EnteroBase Internal Structure (Website)

Persistent data in EnteroBase is split across several PostGresSQL databases. The website databases store User information and strain-centric information. NServ stores information pertaining to typing schemes, such as information about alleles, sequences and STs. For more information about NServ, see EnteroBase Database Structure (NServ).

System Database Structure

The system database (Figure 1) stored User information, their preferences, and their uploaded reads (before it is processed). Thier sharing settings with their ‘buddies’ are stored across UserBuddies (which defines who is a buddy) and BuddyPermissionTags (which defines buddy permissions).

../_images/system_database.png

Figure 1: System database schematic

Species Database Structure

Each species in EnteroBase has its own database, with an identical table structure (Figure 2A). Fields in certain tables, namely Strains, are slightly different depending on the metadata required for different species. For instance, provision is made for ribotype in the Clostridioides database (Figure 2B).

../_images/species_database1.png

Figure 2: Species database schematic

The strain table is the master table for the metadata for each strain. The majority of the columns are common to all of the different species but there normally additional species specific columns in each species’ table. An entry in the strain table will normally be associated with a single trace entry providing information about the raw data used to create the assembly, as identified by the strain_id entry in the traces table. There may be more than one trace entry for a strain, for example if new read data is provided for the strain. When the trace is assembled an entry is created in the assemblies table and is then referenced by strains:best_assembly.
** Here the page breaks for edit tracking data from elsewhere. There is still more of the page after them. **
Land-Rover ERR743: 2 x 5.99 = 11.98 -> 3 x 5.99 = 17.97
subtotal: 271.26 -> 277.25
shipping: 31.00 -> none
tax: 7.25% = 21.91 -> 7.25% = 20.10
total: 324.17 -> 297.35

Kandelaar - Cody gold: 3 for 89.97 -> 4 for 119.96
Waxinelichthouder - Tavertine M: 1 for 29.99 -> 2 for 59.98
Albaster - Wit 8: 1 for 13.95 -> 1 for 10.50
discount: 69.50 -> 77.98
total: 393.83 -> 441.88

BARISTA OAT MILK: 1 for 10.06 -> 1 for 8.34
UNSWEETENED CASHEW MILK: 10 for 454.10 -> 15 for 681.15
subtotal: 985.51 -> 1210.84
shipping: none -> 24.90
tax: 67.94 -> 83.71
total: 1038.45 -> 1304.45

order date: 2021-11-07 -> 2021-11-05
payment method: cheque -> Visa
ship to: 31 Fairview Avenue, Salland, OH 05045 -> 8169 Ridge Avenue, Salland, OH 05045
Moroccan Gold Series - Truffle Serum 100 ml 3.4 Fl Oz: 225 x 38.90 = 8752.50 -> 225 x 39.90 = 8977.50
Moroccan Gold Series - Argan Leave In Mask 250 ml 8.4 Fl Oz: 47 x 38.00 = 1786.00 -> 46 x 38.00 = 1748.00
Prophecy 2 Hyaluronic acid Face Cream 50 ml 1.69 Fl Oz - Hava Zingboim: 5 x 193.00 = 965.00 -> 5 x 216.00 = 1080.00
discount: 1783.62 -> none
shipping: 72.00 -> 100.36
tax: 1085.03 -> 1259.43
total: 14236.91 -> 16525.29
The trace_assembly table identifies the assemblies associated with a trace, which does not appear to make sense as this allows for multiple traces to be associated with a single assembly whereas an assembly can only be associated with a single trace. There was originally a st_assembly table providing the link between strains and traces but this is no longer being updated so there is no direct connection from assemblies to strains.

When an assembly is succesfully created or uploaded, the pipeline jobs will then be run and an entry created in the assembly_lookup table for each assembly/pipeline job that has been run indicating whether the job has been run and whether it was succesful. This table provides the information used by the update_all_schemes process that is run every four hours that looks for outstanding pipeline jobs.

The schemes table is used to hold information associated with the data that is calculated for each strain. The most common entries are for the various schemes associated with the species, but the table hold information about other types of calculated data as well.

  • description The unique identifier associated with the scheme which should not be changed
  • name The label associated with the scheme that appears on the Experimental data dropdown
  • pipeline_scheme The identity of the pipeline job associated with the scheme. In the case of NServ/nomenclature jobs this is the name of the type of NServ job being run, the param:pipeline=’nomenclature’ json value indicates that a nomenclature pipeline job is associated with the scheme.
  • js_grid how the results are displayed
  • param A json entry that identifies various other miscellaneous information associated with the scheme, such as whether the results are displayed on the GUI.

The data_param table holds the information about each parameter that is generated associated with each scheme. This is linked to the scheme table by tabname==description. For results that are displayed it contains information about the way the parameter is displayed. For scheme data it holds information about each gene within the scheme. The relationship between these data and the data that are held within NServ is unclear. For information that is obtained from metaParser, the sra_field shows the identity of the data in the metaParser output

Versioning in EnteroBase

EnteroBase manages an internal log of all changes made to database records, particularly for data pertaining to strains, sequenced read traces, assemblies and genotyping. When these records are modified the current record is stamped with a version number, the time of the modification and the user who made the change. The previous state of the row is saved verbatim in an archive table. This provides a precise audit log of all changes in the database (Figure 2A).

Public API Structure

The API is implemented through the Flask web framework. A live demo of the API is available at https://enterobase.warwick.ac.uk/api/v2.0/swagger-ui . There are three generic classes that each specify how to handle requests for the following:

  1. A single record (/api/v2.0/{database}/schemes/{barcode}),
  2. Multiple records (/api/v2.0/{database}/schemes/),
  3. And requests that have to be fetch internally from NServ (e.g. Sequence types)

Each API endpoint, e.g. ‘Schemes’ which is accessible through URLS like https://enterobase.warwick.ac.uk/api/v2.0/senterica/schemes, maps to a Resource class that define specific behaviours for processing different HTTP requests (GET, POST, PUT etc.) (Figure 4). These resource classes in turn have a Schema class that defines validation rules for API parameters, rules for mapping values to the correct database field and how to represent the final output (Figure 4).

../_images/api_request.png

Figure 3: Basic interaction of API classes, using ‘Strains’ as an example.

../_images/api_schema.png

Figure 4: Attributes of schema for different API endpoints, these usually map to internal database fields.